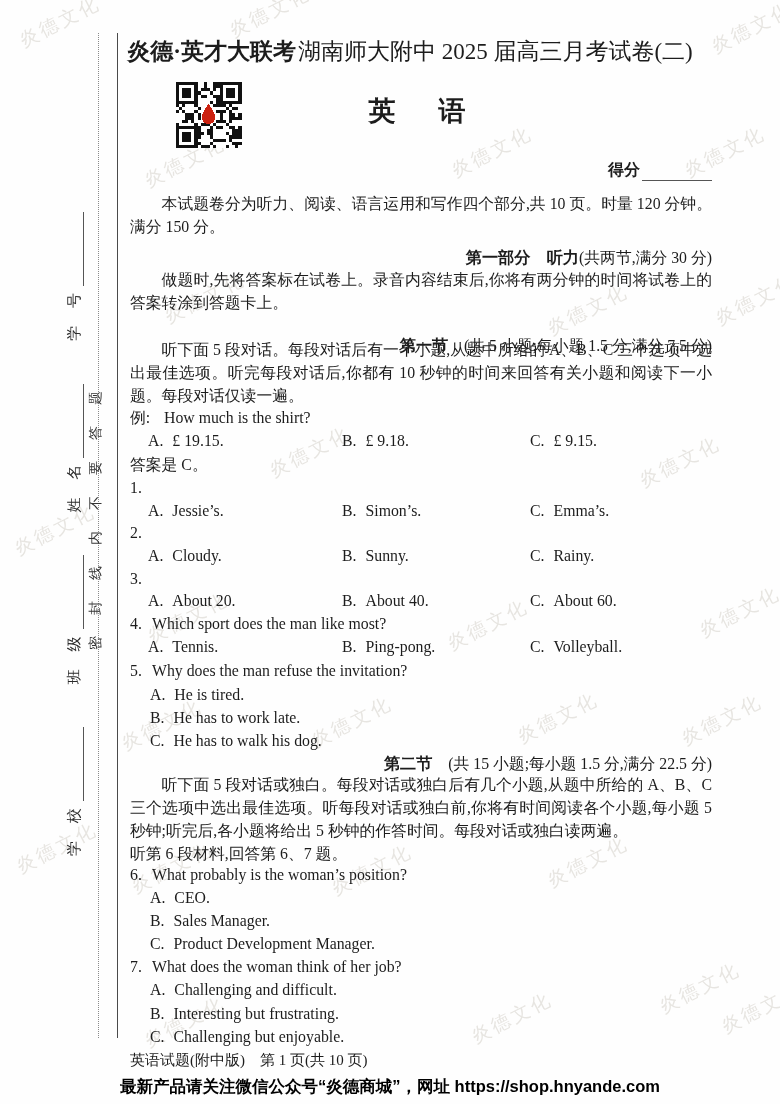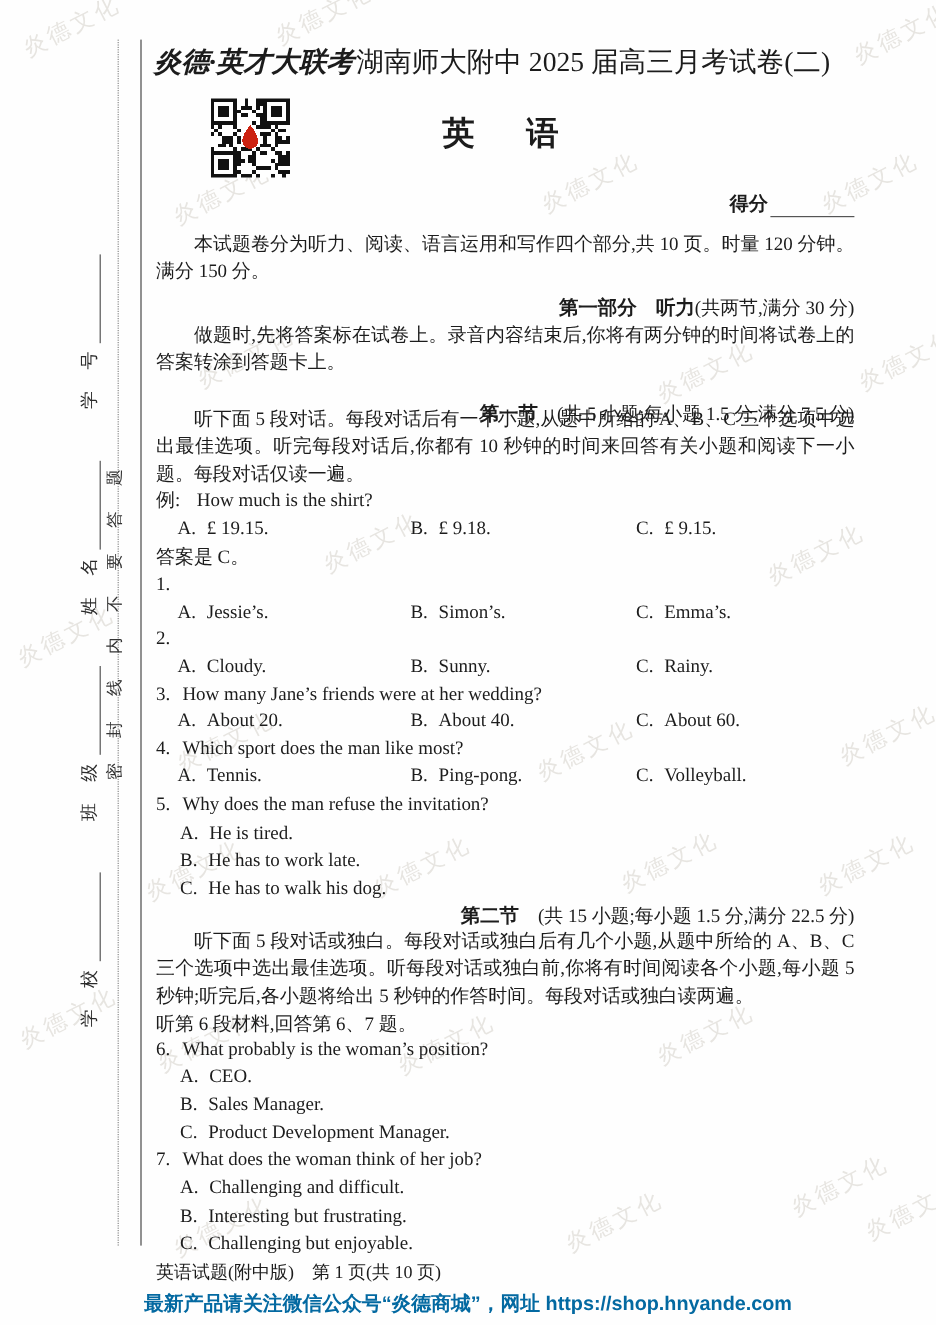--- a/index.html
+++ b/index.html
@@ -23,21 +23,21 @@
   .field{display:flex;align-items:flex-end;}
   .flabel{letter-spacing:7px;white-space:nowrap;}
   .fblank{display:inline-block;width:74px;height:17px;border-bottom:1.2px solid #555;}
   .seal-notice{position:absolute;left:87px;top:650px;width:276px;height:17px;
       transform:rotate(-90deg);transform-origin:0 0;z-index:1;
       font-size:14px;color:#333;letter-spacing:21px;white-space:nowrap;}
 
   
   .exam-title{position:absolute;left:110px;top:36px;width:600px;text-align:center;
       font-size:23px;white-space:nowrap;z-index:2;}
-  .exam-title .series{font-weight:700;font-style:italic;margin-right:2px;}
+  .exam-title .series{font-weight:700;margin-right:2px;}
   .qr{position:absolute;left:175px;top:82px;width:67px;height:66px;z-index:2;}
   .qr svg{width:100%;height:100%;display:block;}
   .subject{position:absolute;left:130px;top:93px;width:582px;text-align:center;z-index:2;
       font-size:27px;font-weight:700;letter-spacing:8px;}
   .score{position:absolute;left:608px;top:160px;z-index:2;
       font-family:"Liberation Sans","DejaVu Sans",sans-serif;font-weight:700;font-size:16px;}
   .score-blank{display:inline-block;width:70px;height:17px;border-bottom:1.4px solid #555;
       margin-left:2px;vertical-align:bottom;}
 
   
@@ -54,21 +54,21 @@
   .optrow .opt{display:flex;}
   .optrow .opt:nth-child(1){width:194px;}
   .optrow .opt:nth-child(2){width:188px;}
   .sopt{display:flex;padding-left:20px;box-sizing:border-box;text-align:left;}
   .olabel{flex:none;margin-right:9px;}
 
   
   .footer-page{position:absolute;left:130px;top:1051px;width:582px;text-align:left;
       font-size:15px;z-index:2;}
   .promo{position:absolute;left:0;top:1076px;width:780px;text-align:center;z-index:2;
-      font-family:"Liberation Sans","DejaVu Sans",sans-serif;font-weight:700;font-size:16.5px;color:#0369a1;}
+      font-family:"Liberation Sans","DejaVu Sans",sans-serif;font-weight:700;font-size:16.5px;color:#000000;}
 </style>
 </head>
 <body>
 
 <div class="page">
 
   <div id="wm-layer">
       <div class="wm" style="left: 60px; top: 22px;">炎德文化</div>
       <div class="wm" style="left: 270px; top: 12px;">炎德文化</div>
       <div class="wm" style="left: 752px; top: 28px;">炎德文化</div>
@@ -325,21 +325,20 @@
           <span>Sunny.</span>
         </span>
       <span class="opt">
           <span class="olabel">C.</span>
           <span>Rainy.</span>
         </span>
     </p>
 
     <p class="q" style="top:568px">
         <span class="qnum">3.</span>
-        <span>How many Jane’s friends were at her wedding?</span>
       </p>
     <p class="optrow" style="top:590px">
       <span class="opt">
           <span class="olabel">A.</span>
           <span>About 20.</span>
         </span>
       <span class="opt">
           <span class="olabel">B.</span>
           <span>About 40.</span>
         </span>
------------
WORK REQUIRED: Make a verbatim copy of all the entries and strip out the pictures.

PROBLEM SOLUTION:
--- a/index.html
+++ b/index.html
@@ -23,21 +23,21 @@
   .field{display:flex;align-items:flex-end;}
   .flabel{letter-spacing:7px;white-space:nowrap;}
   .fblank{display:inline-block;width:74px;height:17px;border-bottom:1.2px solid #555;}
   .seal-notice{position:absolute;left:87px;top:650px;width:276px;height:17px;
       transform:rotate(-90deg);transform-origin:0 0;z-index:1;
       font-size:14px;color:#333;letter-spacing:21px;white-space:nowrap;}
 
   
   .exam-title{position:absolute;left:110px;top:36px;width:600px;text-align:center;
       font-size:23px;white-space:nowrap;z-index:2;}
-  .exam-title .series{font-weight:700;font-style:italic;margin-right:2px;}
+  .exam-title .series{font-weight:700;margin-right:2px;}
   .qr{position:absolute;left:175px;top:82px;width:67px;height:66px;z-index:2;}
   .qr svg{width:100%;height:100%;display:block;}
   .subject{position:absolute;left:130px;top:93px;width:582px;text-align:center;z-index:2;
       font-size:27px;font-weight:700;letter-spacing:8px;}
   .score{position:absolute;left:608px;top:160px;z-index:2;
       font-family:"Liberation Sans","DejaVu Sans",sans-serif;font-weight:700;font-size:16px;}
   .score-blank{display:inline-block;width:70px;height:17px;border-bottom:1.4px solid #555;
       margin-left:2px;vertical-align:bottom;}
 
   
@@ -54,21 +54,21 @@
   .optrow .opt{display:flex;}
   .optrow .opt:nth-child(1){width:194px;}
   .optrow .opt:nth-child(2){width:188px;}
   .sopt{display:flex;padding-left:20px;box-sizing:border-box;text-align:left;}
   .olabel{flex:none;margin-right:9px;}
 
   
   .footer-page{position:absolute;left:130px;top:1051px;width:582px;text-align:left;
       font-size:15px;z-index:2;}
   .promo{position:absolute;left:0;top:1076px;width:780px;text-align:center;z-index:2;
-      font-family:"Liberation Sans","DejaVu Sans",sans-serif;font-weight:700;font-size:16.5px;color:#0369a1;}
+      font-family:"Liberation Sans","DejaVu Sans",sans-serif;font-weight:700;font-size:16.5px;color:#000000;}
 </style>
 </head>
 <body>
 
 <div class="page">
 
   <div id="wm-layer">
       <div class="wm" style="left: 60px; top: 22px;">炎德文化</div>
       <div class="wm" style="left: 270px; top: 12px;">炎德文化</div>
       <div class="wm" style="left: 752px; top: 28px;">炎德文化</div>
@@ -325,21 +325,20 @@
           <span>Sunny.</span>
         </span>
       <span class="opt">
           <span class="olabel">C.</span>
           <span>Rainy.</span>
         </span>
     </p>
 
     <p class="q" style="top:568px">
         <span class="qnum">3.</span>
-        <span>How many Jane’s friends were at her wedding?</span>
       </p>
     <p class="optrow" style="top:590px">
       <span class="opt">
           <span class="olabel">A.</span>
           <span>About 20.</span>
         </span>
       <span class="opt">
           <span class="olabel">B.</span>
           <span>About 40.</span>
         </span>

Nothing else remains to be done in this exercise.